Also, there are bunch of keyboard shortcuts that ease up frequently used commands.
To auto launch an eglot instance, we need to update the configuration for each supported program mode. This way, when one of the below major-mode is activated, the buffer would be managed by Eglot. I.e Eglot manages and communicates the changes to-and-from a LSP server. How cool is that!!
(use-package c-ts-mode
:mode("\\.[ch]\\'" . c-ts-mode)
:hook ((c-ts-mode . eglot-ensure)))
(use-package c++-ts-mode
:mode("\\.[ch]pp\\'" . c++-ts-mode)
:hook ((c++-ts-mode . eglot-ensure)))
Additionally, to begin unleashing complete potential of elgot, you need a compilation database which is essentially a compile_commands.json
file that records all the project dependencies and presents it to Eglot. To generate such a database based on your build system (CMAKE, make, waf…) checkout here
Compilation#
Any good language needs compilation 😉 (python folks assemble!)
If your project is version controlled using for example git, then you are in luck. Emacs ships with a package called project.el
that does all things project-management.
Ctrl-x + p is your entry-point for all things project-management. Notice that Ctrl-x + pc will run project-compile
at the root of the project. This is very handy for multiple compilations (both repetitive and debug/release builds).

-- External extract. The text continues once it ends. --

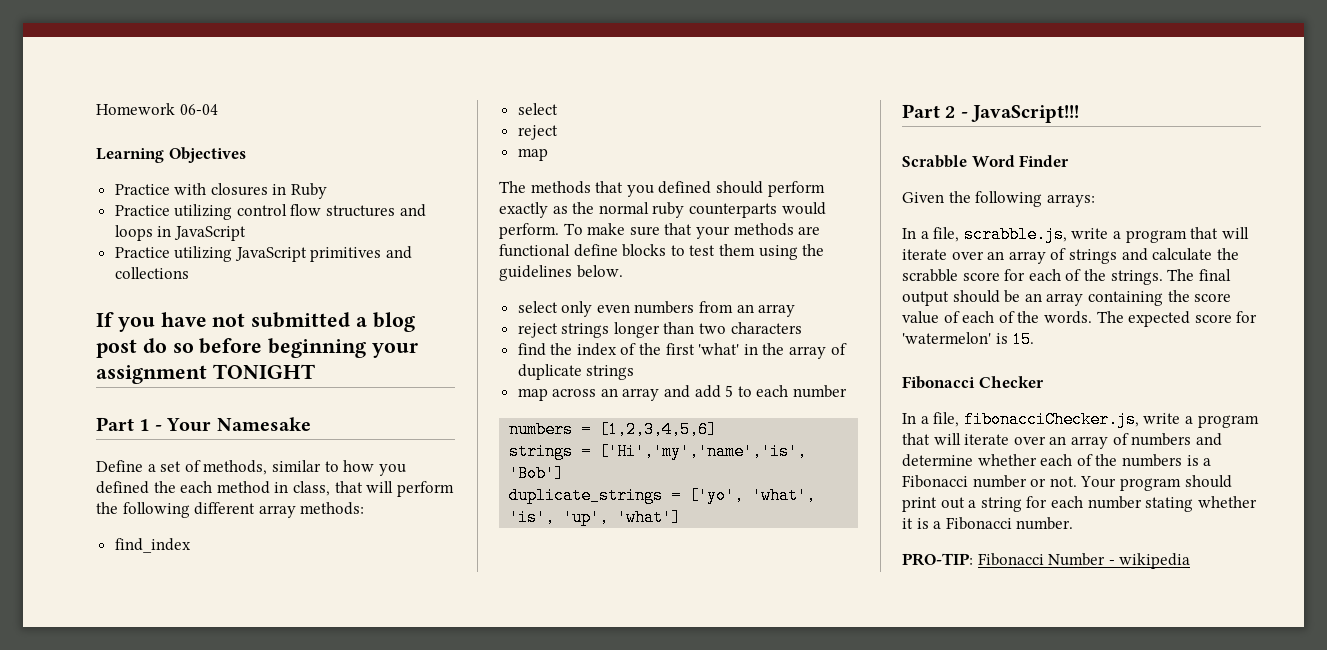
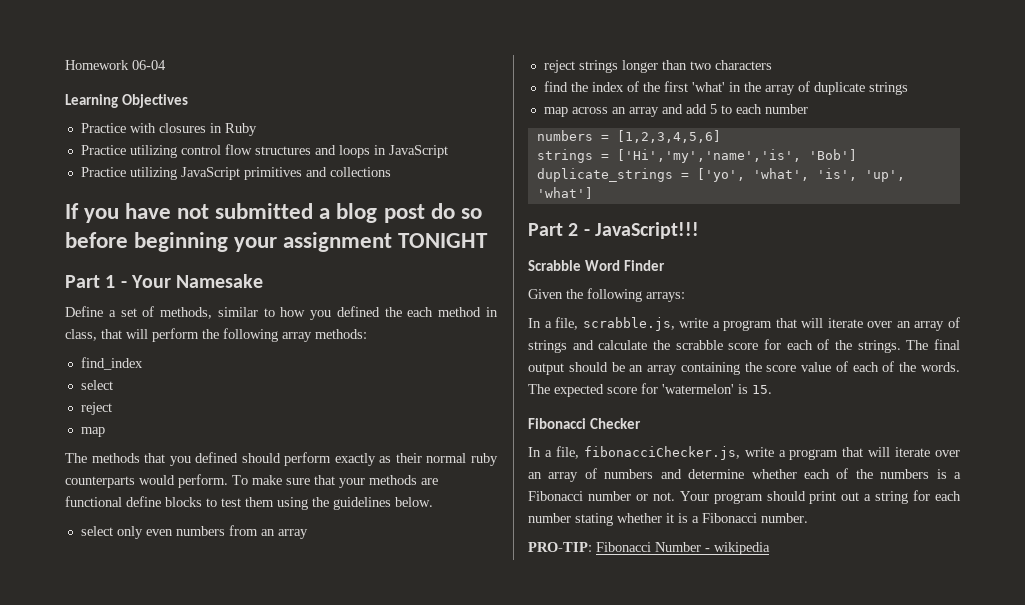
[194,502,256,515] different -> (278, 335) none
[572,202,595,214] the -> [395,453,422,463] their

The variable compile-command
dictates the compilation command to run when project-compile
is evaluated. You can either configure it in your configuration init.el
file or a better approach is to have a .dir-locals-el
file per-project at project’s root and add the below line.
((nil .
((compile-command . "./build.sh"))))
This runs build.sh
on every compilation. You can script your own build commands to build your project. Here is an example for one of my projects
# !/bin/bash
if [ ! -d build ]; then
mkdir build
fi
cmake -S . -B build
make -C build
The directory looks like this
Debugging#
Emacs ships with gdb
and gud-gdb
. I prefer the latter. Currently, I use it as-is without any configuration and seems to be working quite well for me. For the curious and tinkers among you gnu documentation on emacs gdb
is a great starting point
Its worth mentioning dape.el and dap-mode . Both of which leverage the modern Debug adapter protocol to have debug equivalent of LSP
Conclusion#
My development needs are ever-evolving. I have just started to scratch the surface of what is possible. At the moment, the setups/configs mentioned above seems to get the job done. I always keep tinkering with my setup and this might evolve in the near future.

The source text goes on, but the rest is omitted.